* Dataset excerpts *
━━━━━━━━━━━━━━━━
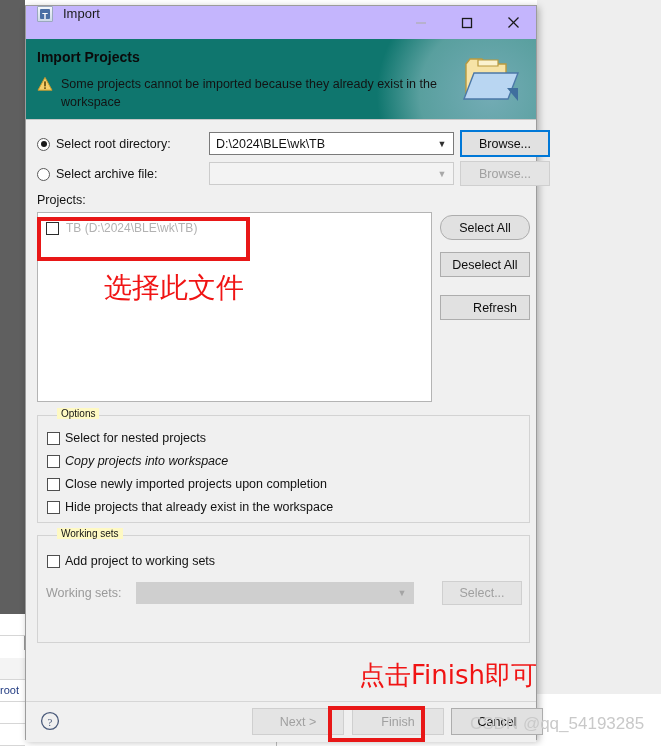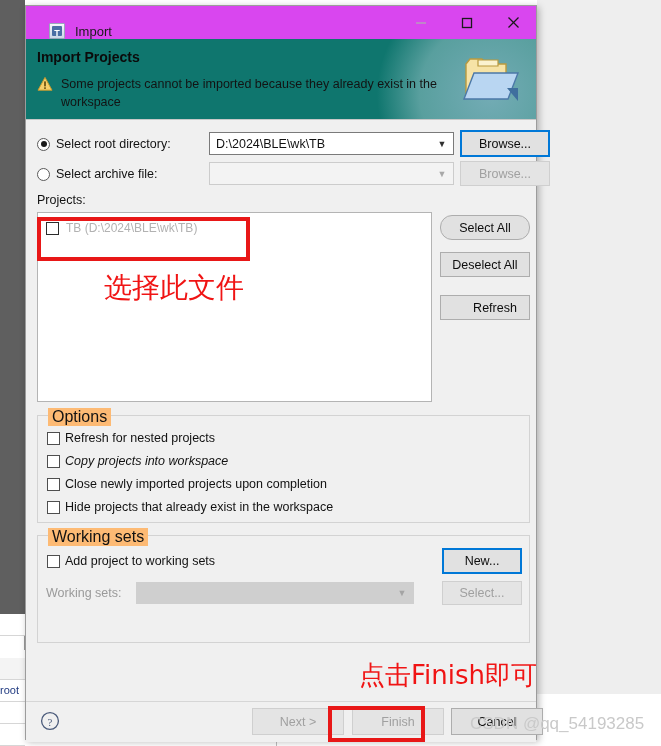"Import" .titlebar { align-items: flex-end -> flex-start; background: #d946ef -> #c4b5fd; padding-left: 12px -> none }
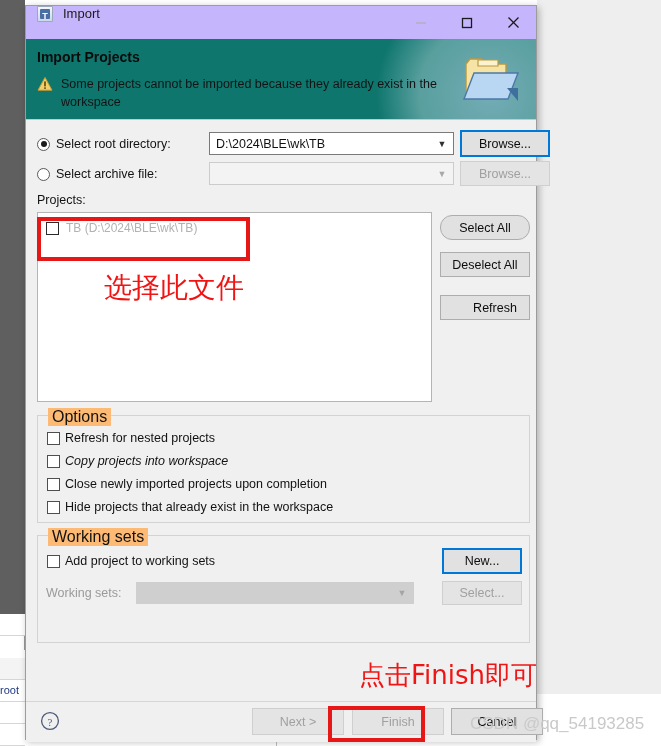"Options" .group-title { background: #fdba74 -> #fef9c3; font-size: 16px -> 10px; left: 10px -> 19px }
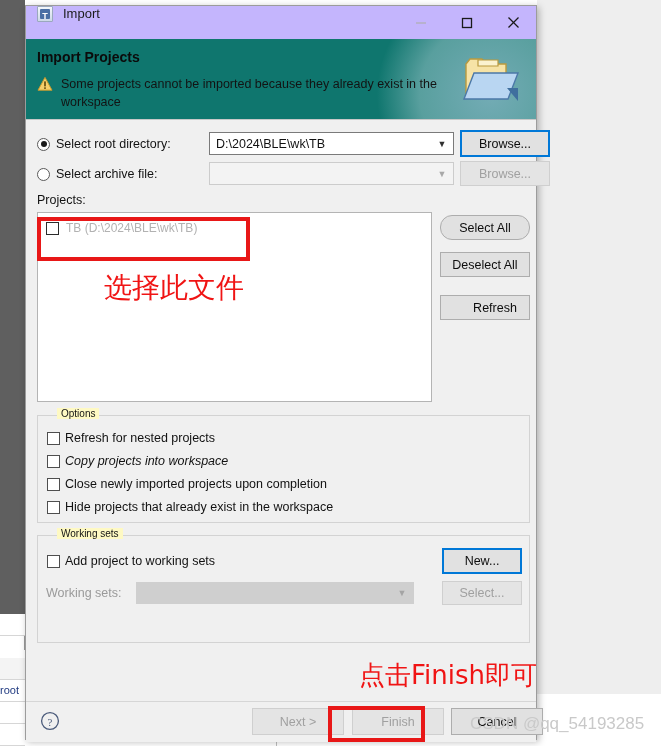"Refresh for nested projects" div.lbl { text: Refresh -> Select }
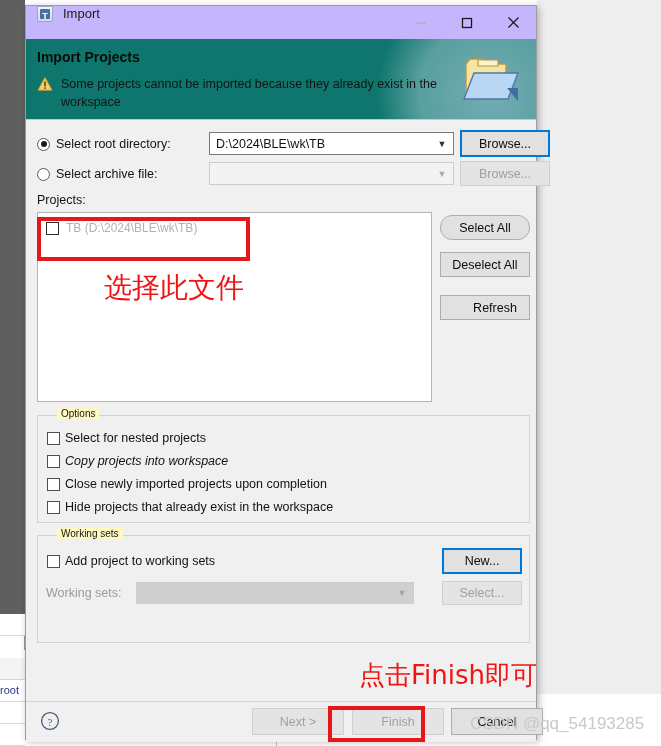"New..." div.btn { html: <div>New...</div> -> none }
━━━━━━━━━━━━━━━━
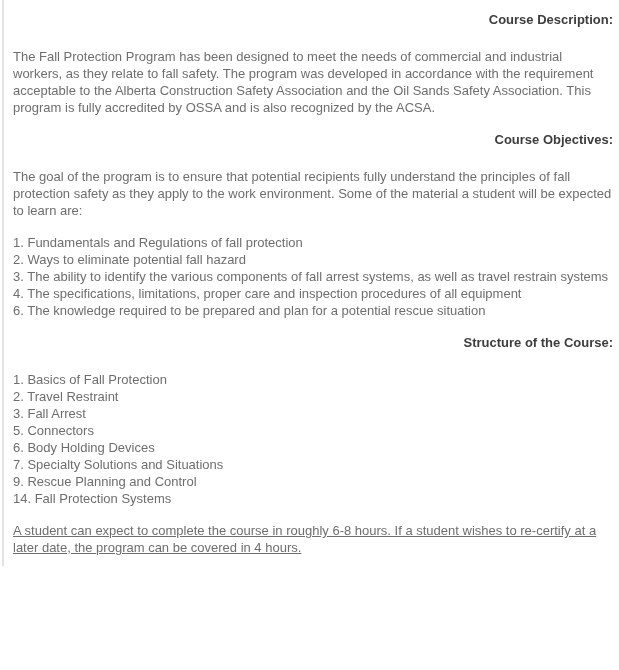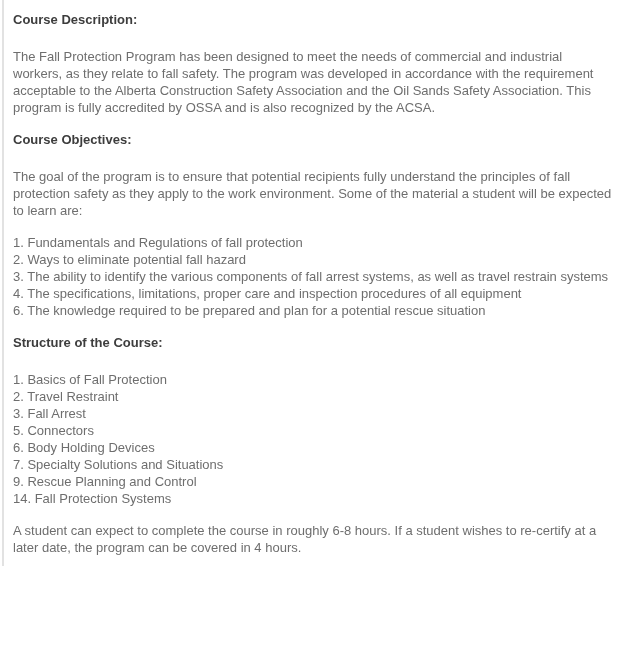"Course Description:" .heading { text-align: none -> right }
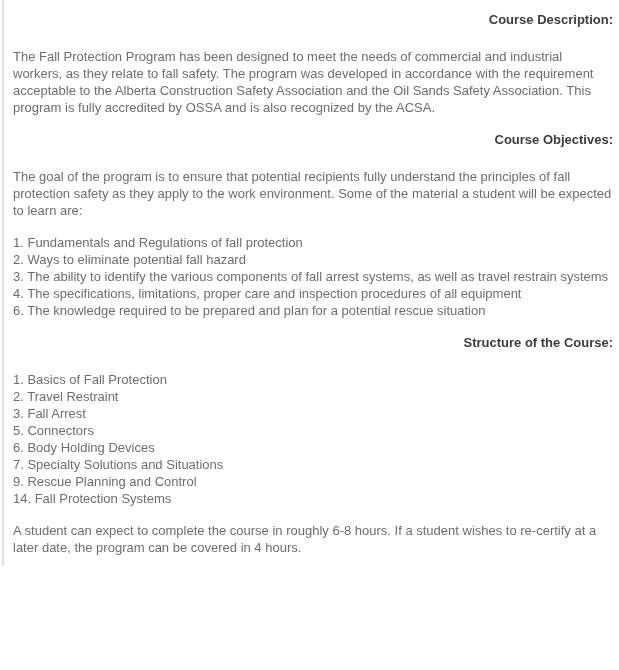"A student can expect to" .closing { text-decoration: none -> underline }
━━━━━━━━━━━━━━━━
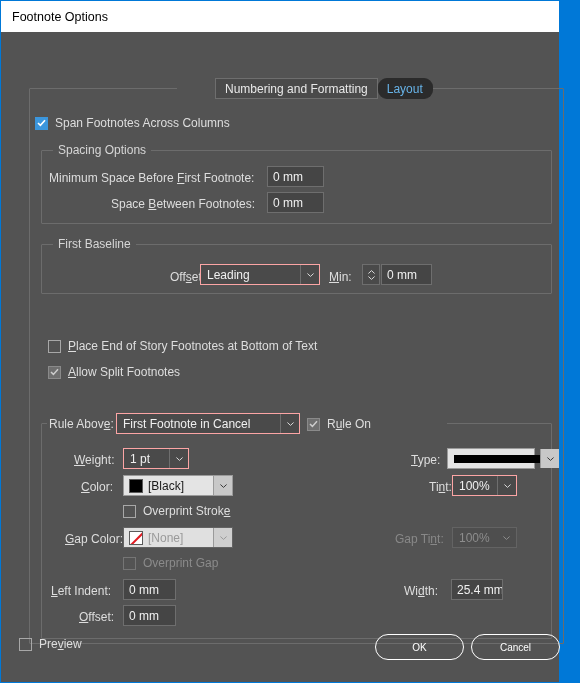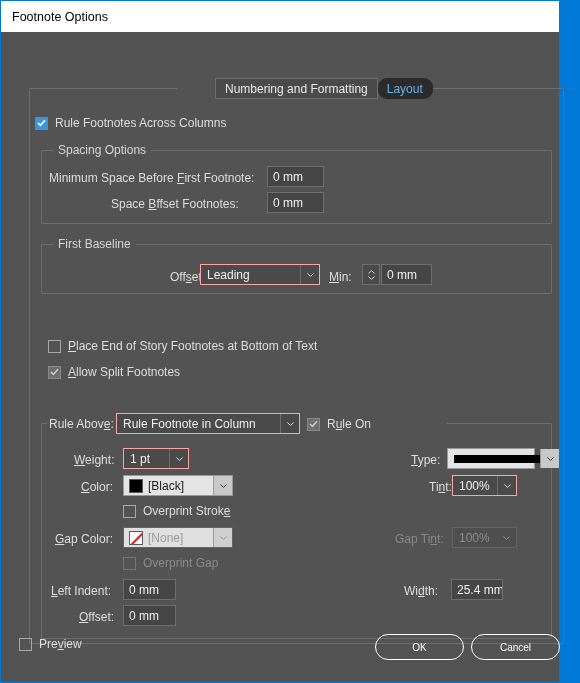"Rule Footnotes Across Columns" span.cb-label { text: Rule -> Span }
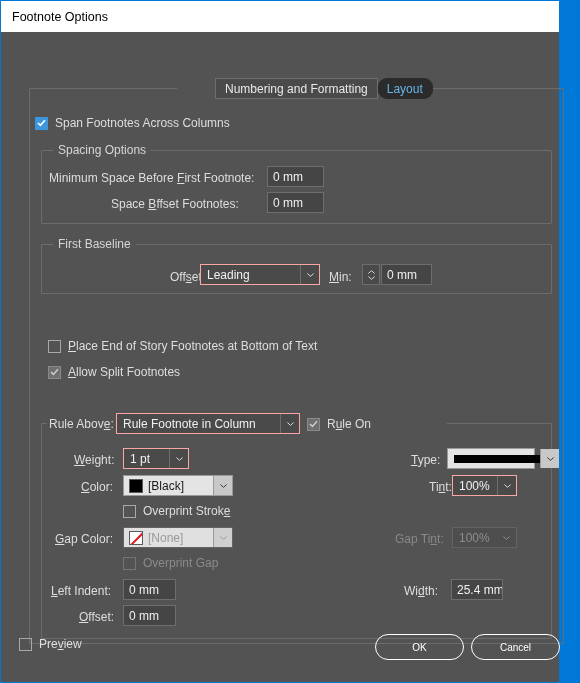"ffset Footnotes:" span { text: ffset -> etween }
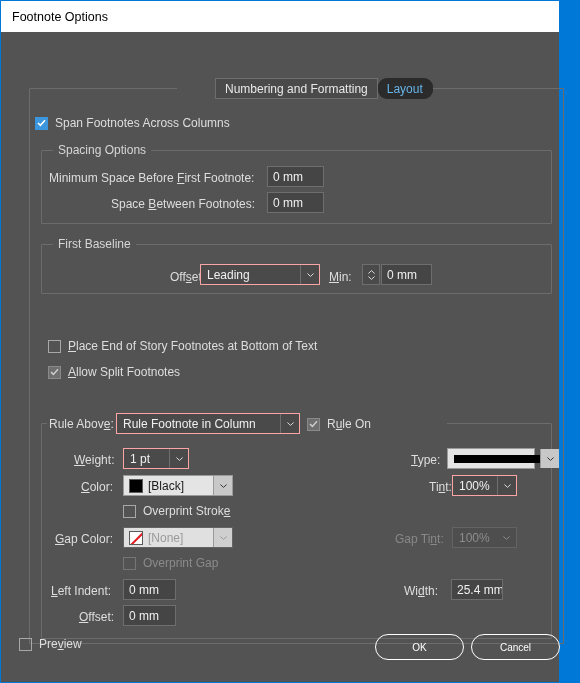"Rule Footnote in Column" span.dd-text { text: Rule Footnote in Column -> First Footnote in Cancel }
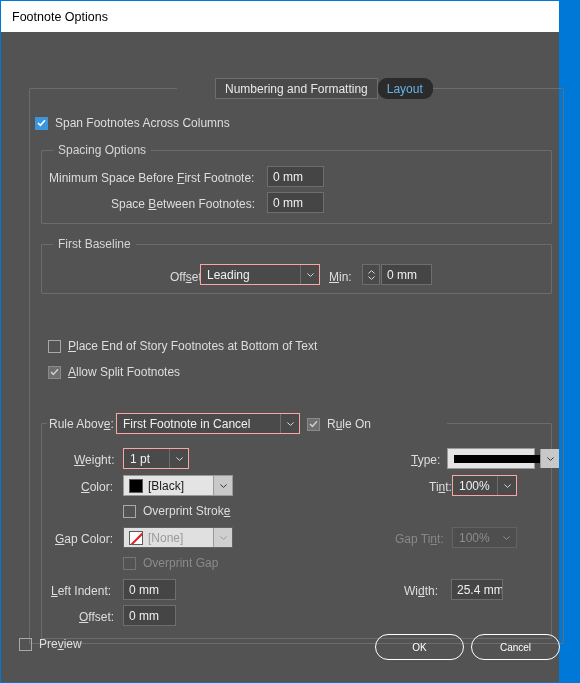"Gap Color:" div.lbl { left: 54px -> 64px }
━━━━━━━━━━━━━━━━
* Exercise directions *
Set the pictures aside and reproduce exactly the lines above, from the line holding "text: ffset ->" through the line holding "left: 54px ->", both included, with nothing else.

* Written solution *
"ffset Footnotes:" span { text: ffset -> etween }
"Rule Footnote in Column" span.dd-text { text: Rule Footnote in Column -> First Footnote in Cancel }
"Gap Color:" div.lbl { left: 54px -> 64px }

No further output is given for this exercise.